Die Giessener Beschäftigungs- und Qualifizierungs-gesellschaft ZAUG gGmbH verfügt seit gestern über einen genehmigten Wirtschaftsplan für das Jahr 2008. Im Gegensatz zum gültigen Plan 2007, der noch mit einem Defizit von rund 40.000 Euro aufgestellt war, ist für das kommende Jahr eine „schwarze Null“ geplant. Dies beschlossen die Gesellschafter – die 17 Kreisgemeinden, die Stadt Gießen und der Landkreis – gestern während ihrer turnusgemäßen Versammlung in der ZAUG-Zentrale im Giessener Kiesweg, wie Erster Kreisbeigeordneter Stefan Becker, Vorsitzender der ZAUG-Gesellschafterversamm-lung, gestern zusammen mit Giessens Oberbürgermeister Heinz-Peter Haumann, dem Vorsitzenden des Ausschusses für Wirtschaft und Finanzen der Gesellschaft, berichteten.

 

„Der Wirtschaftsplan sieht die Fortsetzung der bewährten Arbeit in allen Sparten von ZAUG für das nächste Jahr vor und zusätzlich eine Ausweitung der Aktivitäten um den „Giessener Weg“, teilten Beide mit. Der so genannte Gießener Weg ist eine modulare Qualifizierung von älteren Langzeitarbeitslosen. Starten soll dieses Programm ab dem 1. Februar 2008.

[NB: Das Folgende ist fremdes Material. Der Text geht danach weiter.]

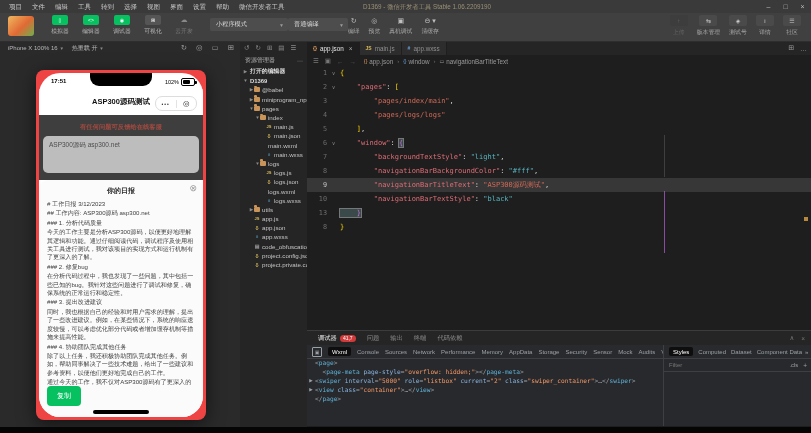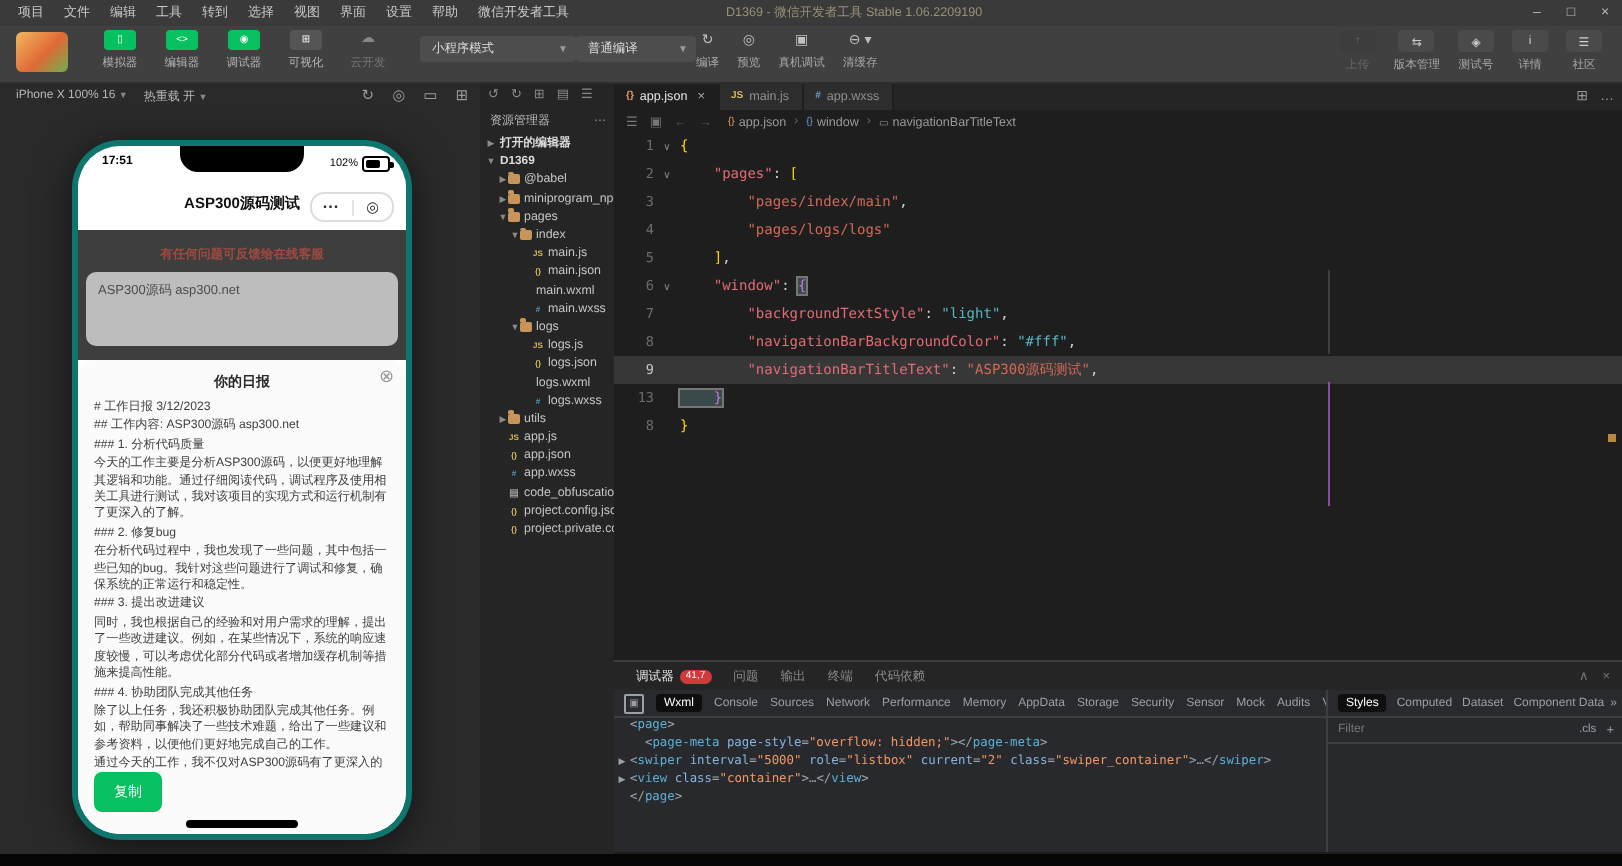--- a/index.html
+++ b/index.html
@@ -46,7 +46,7 @@
   .sim-dd .caret{font-size:4.5px;color:#888;}
   .sim-icons{position:absolute;right:6px;top:0;display:flex;gap:9px;}
   .sim-ic{font-size:7.5px;color:#999;line-height:14px;}
-  .phone{position:absolute;left:36px;top:29px;width:170px;height:350px;background:#0f766e;border-radius:24px;
+  .phone{position:absolute;left:36px;top:29px;width:170px;height:350px;background:#ef4444;border-radius:8px;
          box-shadow:0 4px 18px rgba(0,0,0,.55);}
   .screen{position:absolute;inset:3px;border-radius:21px;overflow:hidden;background:#fff;}
   .statusbar{position:absolute;left:0;top:0;width:100%;height:16px;}

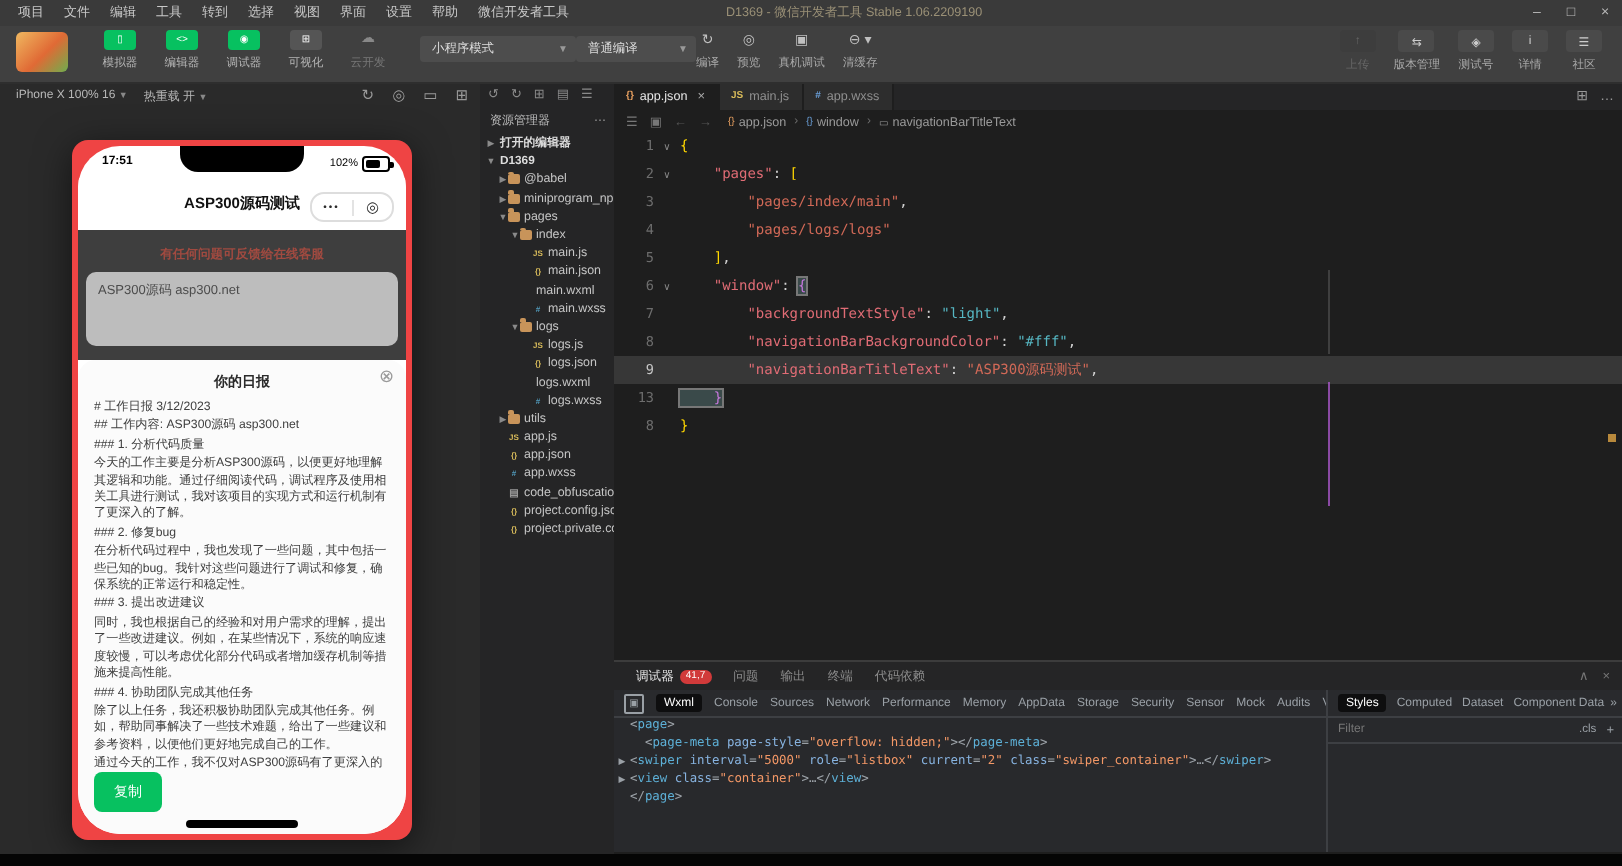--- a/index.html
+++ b/index.html
@@ -533,6 +533,11 @@
           <span class="ctext"><span class="tk-k">        "navigationBarTitleText"</span><span class="tk-p">: </span><span class="tk-s1">"ASP300源码测试"</span><span class="tk-p">,</span></span>
         </div>
         <div class="cline">
+          <span class="lnum">10</span>
+          <span class="fold"></span>
+          <span class="ctext"><span class="tk-k">        "navigationBarTextStyle"</span><span class="tk-p">: </span><span class="tk-s2">"black"</span></span>
+        </div>
+        <div class="cline">
           <span class="lnum">13</span>
           <span class="fold"></span>
           <span class="ctext"><span class="tk-b2 tk-m">    }</span></span>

Die Finanzierung der Gesellschaft steht weiterhin auf sicheren Füßen, wofür Becker und Haumann ausdrücklich Geschäftsführerin Monika Neumaier und Prokuristin Angelika Reul und allen Mitarbeiterinnen und Mitarbeitern dankten.

 

Auch der Zuschussbedarf der Gesellschaft für das Jahr 2008 zeigt, dass die Geschäftsführung den laufenden Prozess der Umstrukturierung unter Beteiligung der Mehrheitsgesellschafter professionell umsetzt. Der Landkreis gibt nach dem Kreistags- und Satzungsbeschluss ab 2008 keine Festbeträge mehr in die Gesellschaft, sondern gleicht lediglich die kalkulierten Fehlbeträge aus. Damit sinkt der Zuschuss von ehemals 850.000 Euro in 2006 über 650.000 Euro in diesem auf 160.000 Euro im nächsten Jahr. Die Stadt Gießen finanziert ZAUG aufgrund bestehender Verträge aus der Redelegation der Sozialhilfe an den Kreis noch bis 2010 mit jährlich 170.000 Euro.

 

Ausführlich diskutierten die Gesellschafter die geplante strategische Partnerschaft der Gesellschaft mit dem Verein Lebenshilfe Gießen. Für den Landkreis als derzeitigem Mehrheitsgesellschafter (50,18%) stellte Becker die Pläne vor. Er machte deutlich, dass man ZAUG nach verschiedenen grundlegenden Veränderungen – angefangen von den Auswirkungen der Hartz-Gesetze seit 2005 bis hin zu den geänderten Finanzierungsstrukturen durch den Kreis – dauerhaft nur mit einem starken Partner sichern und erhalten könne. Dazu habe man ein Konzept vorgestellt, dass zwei große, anerkannte Sozialgesellschaften zusammen bringt, die derzeit auf ähnlichen, aber im Detail nicht deckungsgleichen Feldern im Landkreis sehr erfolgreich arbeiten. In der gegenseitigen Ergänzung der Geschäftsfelder und den daraus zu generierenden Effekten, so Becker, liege der Schlüssel zum sozialpolitisch und wirtschaftlich langfristigen Erfolg.

 

Wie angekündigt, bleibt auf der Ebene der Gesellschafter nun Zeit zur Beratung offener Fragen und zur Diskussion der vorgestellten Zukunftsstrategie für den dauerhaften Erhalt von ZAUG. Es herrschte Einvernehmen, dass man die Inhalte in einer weiteren Versammlung am 12. Dezember – fünf Tage vor der geplanten Entscheidung des Kreistages zu diesem Thema – ausführlich besprechen und erste Entscheidungen treffen will. Ein erstes Stimmungsbild ergab aber bereits eine sehr deutliche Zustimmung der Gesellschafter für eine Kooperation mit der Lebenshilfe in der vorgesehenen Form.